If you're upgrading from an earlier version:

  1. Update package name: Keep using benchmarksuite

  2. Update include paths: All includes are lowercase (already standard)

  3. Update API calls: Convert camelCase/PascalCase to snake_case

    • doNotOptimizeAway()do_not_optimize_away()
    • printResults()print_results()
    • generateRandomIntegers()generate_random_integers()
  4. Change benchmark interface: Lambdas are replaced with structs (or use function template parameter)

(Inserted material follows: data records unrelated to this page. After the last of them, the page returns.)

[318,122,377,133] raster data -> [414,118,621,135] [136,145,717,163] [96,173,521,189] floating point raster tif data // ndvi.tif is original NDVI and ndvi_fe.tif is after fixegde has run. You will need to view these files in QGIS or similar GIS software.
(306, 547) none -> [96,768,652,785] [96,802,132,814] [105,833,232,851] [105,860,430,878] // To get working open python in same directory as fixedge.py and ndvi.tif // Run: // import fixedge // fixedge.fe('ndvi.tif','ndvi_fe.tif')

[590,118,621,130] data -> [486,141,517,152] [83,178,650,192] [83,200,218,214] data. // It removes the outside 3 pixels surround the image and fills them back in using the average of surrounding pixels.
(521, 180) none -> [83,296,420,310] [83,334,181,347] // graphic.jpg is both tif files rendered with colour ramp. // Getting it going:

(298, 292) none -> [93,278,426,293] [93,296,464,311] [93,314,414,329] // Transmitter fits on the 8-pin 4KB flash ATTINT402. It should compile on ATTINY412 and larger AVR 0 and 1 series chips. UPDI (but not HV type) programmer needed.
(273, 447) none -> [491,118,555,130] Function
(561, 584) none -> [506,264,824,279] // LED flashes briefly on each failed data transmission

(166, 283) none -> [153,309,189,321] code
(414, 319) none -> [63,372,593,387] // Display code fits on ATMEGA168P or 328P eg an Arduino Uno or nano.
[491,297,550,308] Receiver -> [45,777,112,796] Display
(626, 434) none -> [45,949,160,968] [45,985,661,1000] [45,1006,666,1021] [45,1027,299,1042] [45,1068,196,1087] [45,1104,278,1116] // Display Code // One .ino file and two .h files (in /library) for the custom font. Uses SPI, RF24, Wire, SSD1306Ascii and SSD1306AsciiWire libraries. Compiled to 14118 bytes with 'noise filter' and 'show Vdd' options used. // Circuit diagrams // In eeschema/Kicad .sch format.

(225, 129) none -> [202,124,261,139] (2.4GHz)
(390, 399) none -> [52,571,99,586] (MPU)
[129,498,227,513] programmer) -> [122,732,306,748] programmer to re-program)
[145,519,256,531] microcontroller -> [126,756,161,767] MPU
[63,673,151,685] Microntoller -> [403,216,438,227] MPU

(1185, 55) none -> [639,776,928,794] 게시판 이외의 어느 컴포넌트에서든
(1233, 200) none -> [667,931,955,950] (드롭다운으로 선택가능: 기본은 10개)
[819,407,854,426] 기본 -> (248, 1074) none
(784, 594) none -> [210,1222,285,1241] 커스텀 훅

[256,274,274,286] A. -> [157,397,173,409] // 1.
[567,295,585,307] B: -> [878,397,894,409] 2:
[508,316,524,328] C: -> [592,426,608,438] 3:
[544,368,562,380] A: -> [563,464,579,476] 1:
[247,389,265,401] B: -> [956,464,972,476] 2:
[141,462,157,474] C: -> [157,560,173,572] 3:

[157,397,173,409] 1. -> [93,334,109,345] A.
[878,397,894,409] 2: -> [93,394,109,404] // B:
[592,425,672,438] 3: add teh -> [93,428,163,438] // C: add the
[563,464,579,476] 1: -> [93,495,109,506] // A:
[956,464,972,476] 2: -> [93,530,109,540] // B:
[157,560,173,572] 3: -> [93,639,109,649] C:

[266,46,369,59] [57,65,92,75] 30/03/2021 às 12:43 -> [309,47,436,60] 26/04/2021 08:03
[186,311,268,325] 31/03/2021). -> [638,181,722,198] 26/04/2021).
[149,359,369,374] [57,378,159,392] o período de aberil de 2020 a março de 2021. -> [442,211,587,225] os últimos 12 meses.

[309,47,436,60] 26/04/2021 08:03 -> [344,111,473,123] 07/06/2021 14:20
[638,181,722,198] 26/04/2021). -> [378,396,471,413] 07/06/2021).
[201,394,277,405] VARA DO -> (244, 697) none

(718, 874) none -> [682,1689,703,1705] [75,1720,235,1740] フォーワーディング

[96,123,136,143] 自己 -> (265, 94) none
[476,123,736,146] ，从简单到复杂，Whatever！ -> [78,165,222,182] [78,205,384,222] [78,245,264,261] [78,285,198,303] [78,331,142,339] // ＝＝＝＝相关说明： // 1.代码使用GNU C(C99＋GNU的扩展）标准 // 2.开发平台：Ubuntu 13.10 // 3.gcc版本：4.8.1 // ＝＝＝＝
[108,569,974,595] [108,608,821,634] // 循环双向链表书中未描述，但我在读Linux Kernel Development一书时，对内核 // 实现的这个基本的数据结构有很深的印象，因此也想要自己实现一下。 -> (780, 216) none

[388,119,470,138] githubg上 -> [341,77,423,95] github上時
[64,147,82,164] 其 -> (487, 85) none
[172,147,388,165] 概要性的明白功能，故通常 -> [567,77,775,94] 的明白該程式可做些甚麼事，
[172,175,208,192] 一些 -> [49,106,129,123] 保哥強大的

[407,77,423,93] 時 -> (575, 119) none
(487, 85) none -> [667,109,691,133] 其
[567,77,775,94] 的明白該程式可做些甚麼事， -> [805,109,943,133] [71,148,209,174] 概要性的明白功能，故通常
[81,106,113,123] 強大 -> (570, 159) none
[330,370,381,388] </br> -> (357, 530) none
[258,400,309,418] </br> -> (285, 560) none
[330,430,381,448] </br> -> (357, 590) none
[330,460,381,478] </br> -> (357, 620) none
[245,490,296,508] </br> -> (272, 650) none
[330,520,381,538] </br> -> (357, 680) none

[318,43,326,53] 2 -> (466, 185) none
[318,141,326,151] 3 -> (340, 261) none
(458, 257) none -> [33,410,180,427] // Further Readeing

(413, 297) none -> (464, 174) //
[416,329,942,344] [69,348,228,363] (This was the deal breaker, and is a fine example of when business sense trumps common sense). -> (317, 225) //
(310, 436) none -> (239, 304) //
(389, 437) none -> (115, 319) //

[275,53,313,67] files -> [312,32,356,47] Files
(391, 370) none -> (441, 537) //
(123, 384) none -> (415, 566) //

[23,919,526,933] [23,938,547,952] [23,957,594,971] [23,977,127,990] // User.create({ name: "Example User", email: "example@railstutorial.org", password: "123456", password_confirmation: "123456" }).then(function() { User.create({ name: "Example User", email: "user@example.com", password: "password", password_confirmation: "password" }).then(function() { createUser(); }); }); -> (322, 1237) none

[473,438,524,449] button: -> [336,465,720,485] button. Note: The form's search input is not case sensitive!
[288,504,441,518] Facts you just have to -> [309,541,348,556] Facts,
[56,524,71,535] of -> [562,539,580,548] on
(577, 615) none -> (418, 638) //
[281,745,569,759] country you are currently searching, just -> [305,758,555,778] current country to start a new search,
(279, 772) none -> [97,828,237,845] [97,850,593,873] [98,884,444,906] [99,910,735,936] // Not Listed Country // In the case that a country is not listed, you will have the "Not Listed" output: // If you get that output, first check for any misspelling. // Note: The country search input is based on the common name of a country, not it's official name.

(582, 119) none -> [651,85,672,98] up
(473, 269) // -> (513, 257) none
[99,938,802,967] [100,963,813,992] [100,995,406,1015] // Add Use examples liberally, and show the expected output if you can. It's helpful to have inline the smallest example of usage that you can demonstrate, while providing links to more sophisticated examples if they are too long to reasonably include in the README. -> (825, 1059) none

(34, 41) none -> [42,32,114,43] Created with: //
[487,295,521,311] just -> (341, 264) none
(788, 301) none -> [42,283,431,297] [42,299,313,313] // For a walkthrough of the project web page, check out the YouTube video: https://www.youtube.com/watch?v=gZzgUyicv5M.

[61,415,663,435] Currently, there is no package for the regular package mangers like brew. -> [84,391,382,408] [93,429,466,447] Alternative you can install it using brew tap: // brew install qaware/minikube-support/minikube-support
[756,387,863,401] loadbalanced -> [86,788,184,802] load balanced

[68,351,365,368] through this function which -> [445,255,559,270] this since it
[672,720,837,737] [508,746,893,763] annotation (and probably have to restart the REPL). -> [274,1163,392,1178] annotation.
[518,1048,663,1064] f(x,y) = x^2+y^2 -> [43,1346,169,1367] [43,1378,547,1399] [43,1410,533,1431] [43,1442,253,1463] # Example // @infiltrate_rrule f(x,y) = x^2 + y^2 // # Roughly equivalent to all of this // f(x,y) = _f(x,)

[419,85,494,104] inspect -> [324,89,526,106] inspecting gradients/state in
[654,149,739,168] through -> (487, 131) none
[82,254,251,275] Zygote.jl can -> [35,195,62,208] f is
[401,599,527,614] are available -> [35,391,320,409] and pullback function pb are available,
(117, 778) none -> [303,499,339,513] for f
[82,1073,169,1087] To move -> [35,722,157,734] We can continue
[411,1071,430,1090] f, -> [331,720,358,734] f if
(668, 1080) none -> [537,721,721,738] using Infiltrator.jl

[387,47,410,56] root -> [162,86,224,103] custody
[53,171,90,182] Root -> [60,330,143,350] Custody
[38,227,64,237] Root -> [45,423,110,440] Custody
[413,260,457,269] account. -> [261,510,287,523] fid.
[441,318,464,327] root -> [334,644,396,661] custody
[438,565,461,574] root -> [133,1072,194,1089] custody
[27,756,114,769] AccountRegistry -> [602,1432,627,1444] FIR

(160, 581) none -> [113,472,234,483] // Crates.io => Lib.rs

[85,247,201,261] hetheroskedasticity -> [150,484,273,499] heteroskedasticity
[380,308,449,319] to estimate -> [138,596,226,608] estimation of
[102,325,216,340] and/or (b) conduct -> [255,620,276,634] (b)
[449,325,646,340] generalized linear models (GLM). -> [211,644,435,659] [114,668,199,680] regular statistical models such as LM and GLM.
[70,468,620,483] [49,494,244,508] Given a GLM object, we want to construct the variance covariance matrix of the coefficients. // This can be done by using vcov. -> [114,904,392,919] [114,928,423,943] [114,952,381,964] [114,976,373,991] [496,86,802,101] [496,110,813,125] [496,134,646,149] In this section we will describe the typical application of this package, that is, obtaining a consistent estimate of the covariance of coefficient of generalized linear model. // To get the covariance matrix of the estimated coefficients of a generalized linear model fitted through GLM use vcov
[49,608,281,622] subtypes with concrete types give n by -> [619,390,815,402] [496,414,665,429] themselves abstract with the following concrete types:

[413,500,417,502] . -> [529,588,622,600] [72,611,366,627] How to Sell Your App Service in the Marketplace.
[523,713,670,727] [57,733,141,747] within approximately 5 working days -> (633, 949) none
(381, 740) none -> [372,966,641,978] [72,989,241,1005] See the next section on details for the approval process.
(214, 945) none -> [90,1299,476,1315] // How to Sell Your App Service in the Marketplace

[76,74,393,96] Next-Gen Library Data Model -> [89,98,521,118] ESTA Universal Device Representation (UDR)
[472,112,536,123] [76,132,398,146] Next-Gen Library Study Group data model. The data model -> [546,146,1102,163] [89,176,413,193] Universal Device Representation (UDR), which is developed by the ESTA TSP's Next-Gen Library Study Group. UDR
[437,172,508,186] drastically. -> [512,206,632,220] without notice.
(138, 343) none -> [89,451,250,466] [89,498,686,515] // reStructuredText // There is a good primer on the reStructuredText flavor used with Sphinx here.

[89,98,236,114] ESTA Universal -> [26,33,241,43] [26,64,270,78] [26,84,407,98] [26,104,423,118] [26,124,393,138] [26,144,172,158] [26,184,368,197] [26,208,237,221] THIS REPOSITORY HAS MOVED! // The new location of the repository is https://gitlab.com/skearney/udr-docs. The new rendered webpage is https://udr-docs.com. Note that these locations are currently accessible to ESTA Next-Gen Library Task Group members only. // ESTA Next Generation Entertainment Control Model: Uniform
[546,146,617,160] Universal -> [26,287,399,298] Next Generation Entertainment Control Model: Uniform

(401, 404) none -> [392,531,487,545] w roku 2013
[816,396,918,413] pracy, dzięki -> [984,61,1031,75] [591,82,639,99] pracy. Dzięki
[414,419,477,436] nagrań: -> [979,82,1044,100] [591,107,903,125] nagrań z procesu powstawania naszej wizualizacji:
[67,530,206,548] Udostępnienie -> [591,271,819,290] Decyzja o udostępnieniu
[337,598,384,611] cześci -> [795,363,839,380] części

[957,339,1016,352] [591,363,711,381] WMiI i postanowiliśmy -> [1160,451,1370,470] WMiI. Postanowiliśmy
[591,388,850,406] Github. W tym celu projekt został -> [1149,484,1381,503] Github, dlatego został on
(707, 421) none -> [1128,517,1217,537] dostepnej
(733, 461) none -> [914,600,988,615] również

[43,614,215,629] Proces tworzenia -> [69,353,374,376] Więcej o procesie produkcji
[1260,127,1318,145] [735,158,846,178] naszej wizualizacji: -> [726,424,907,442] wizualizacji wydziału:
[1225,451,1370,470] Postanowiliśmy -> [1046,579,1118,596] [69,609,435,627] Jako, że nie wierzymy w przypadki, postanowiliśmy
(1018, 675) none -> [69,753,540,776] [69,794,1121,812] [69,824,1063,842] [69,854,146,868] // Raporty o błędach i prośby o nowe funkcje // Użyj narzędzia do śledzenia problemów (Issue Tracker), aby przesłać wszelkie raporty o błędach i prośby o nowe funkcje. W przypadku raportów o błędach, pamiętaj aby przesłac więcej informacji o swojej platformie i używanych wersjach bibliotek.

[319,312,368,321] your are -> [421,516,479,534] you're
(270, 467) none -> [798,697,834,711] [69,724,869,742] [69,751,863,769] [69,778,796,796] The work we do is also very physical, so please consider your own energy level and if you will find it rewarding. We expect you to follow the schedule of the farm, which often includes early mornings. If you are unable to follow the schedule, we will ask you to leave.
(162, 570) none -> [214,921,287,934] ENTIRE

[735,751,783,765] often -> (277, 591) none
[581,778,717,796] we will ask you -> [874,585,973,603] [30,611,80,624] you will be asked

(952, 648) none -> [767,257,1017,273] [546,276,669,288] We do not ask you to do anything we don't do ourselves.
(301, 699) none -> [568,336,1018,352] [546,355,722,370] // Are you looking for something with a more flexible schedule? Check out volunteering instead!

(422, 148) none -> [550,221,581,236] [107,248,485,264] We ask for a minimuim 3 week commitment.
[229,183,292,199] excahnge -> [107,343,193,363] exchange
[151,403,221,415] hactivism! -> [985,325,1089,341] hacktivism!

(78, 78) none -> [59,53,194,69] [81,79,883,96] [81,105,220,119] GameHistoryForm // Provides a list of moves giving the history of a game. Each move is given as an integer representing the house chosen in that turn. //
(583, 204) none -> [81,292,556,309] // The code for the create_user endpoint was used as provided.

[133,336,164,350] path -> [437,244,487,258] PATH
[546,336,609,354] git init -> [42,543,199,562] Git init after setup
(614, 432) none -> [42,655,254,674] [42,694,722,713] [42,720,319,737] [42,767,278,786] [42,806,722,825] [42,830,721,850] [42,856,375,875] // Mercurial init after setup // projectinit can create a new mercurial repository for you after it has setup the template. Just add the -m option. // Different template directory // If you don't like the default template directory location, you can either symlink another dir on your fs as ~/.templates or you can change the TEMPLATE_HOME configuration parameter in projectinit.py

    benchmark_stage<"test">::run_benchmark<"name">([&] {
        return bytes_processed;
    });
    
    struct my_benchmark {
        BNCH_SWT_HOST static uint64_t impl(/* params */) {
            return bytes_processed;
        }
    };
    benchmark_stage<"test">::run_benchmark<"name", my_benchmark>(/* args */);
    
    constexpr auto my_lambda = [](/* params */) -> uint64_t {
        return bytes_processed;
    };
    benchmark_stage<"test">::run_benchmark<"name", my_lambda>(/* args */);
  5. Update template parameters: benchmark_stage now has more options

    benchmark_stage<"test", iterations, measured>
    
    benchmark_stage<"test", 200, 25, benchmark_types::cpu, false, "">
  6. New feature - Device types: You can now specify CPU or CUDA benchmarking:

    benchmark_stage<"test", 200, 25, bnch_swt::benchmark_types::cpu>
    
    benchmark_stage<"test", 100, 10, bnch_swt::benchmark_types::cuda>
  7. New feature - Cache clearing: Enable cache clearing between iterations for CPU benchmarks:

    benchmark_stage<"test", 200, 25, benchmark_types::cpu, true>
  8. New feature - Custom metrics: Specify custom metric names for specialized benchmarks:

    benchmark_stage<"compression-test", 200, 25, benchmark_types::cpu, false, "compression-ratio">
  9. New feature - Advanced execution modes: Additional methods for specialized use cases:

    benchmark_stage::run_from_host<"name", function>(args...);
    benchmark_stage::run_benchmark_cooperative<"name", function>(args...);

Now you're ready to start benchmarking with benchmarksuite!